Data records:
-- Opening Marker --
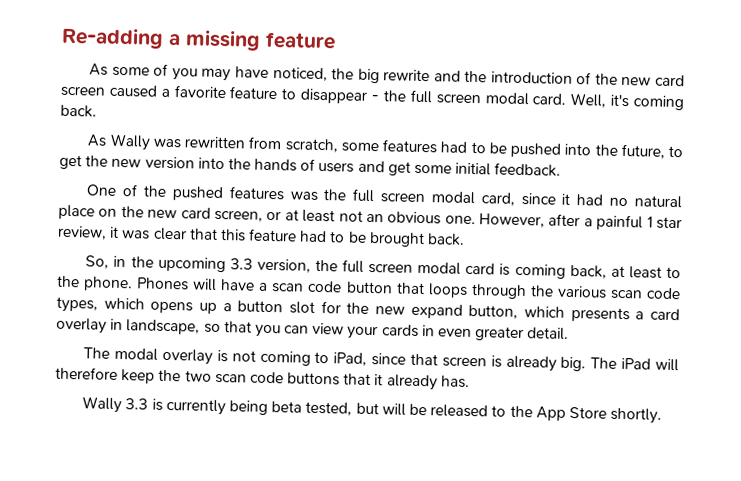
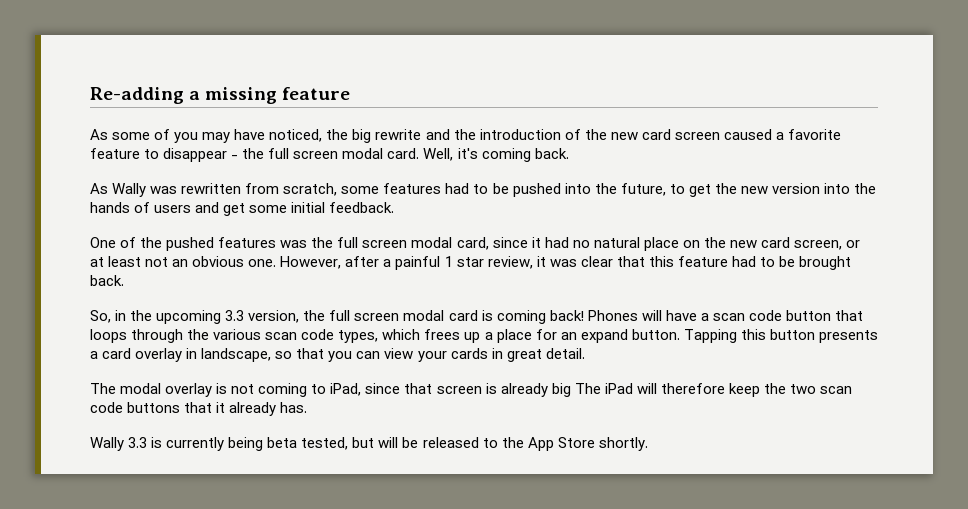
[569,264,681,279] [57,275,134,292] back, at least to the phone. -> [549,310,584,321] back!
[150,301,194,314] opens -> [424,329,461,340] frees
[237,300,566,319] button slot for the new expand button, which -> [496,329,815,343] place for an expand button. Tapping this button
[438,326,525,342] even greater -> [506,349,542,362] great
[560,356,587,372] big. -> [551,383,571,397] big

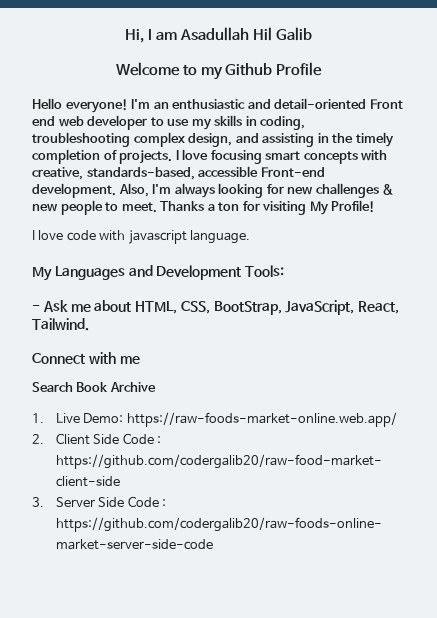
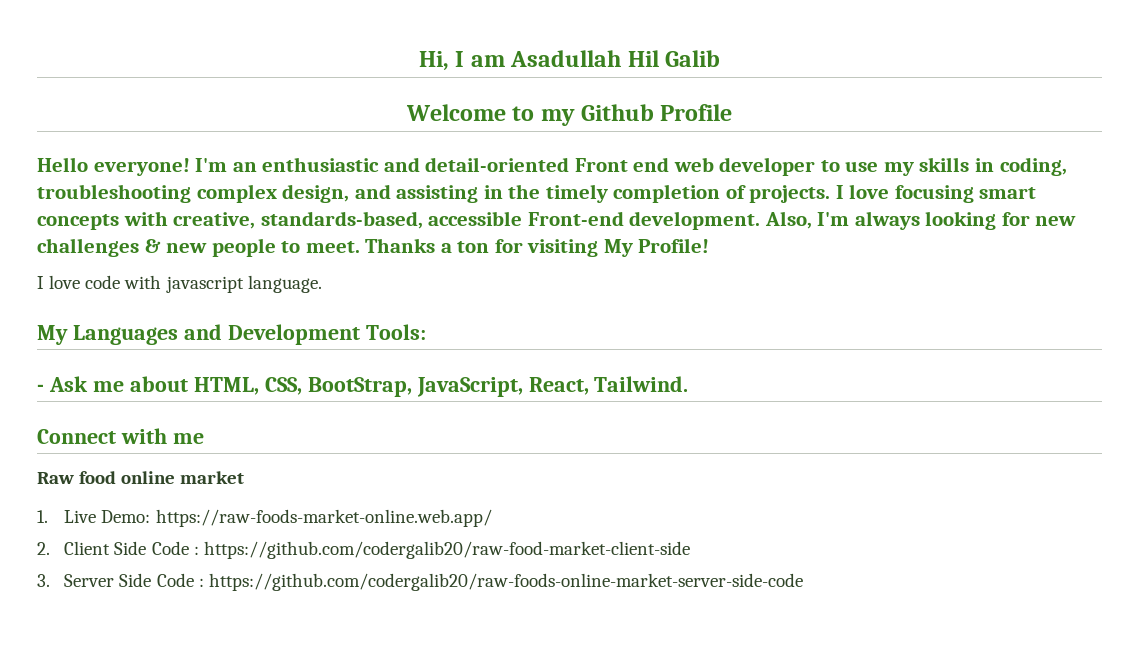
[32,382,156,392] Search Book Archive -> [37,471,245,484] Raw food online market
-- Closing Marker --
◆ **AIM OF THE EXERCISE**
Although the records above contain pictures, output every line exactly and leave the pictures out.

◆ **PROBLEM SOLUTION**
[569,264,681,279] [57,275,134,292] back, at least to the phone. -> [549,310,584,321] back!
[150,301,194,314] opens -> [424,329,461,340] frees
[237,300,566,319] button slot for the new expand button, which -> [496,329,815,343] place for an expand button. Tapping this button
[438,326,525,342] even greater -> [506,349,542,362] great
[560,356,587,372] big. -> [551,383,571,397] big

[32,382,156,392] Search Book Archive -> [37,471,245,484] Raw food online market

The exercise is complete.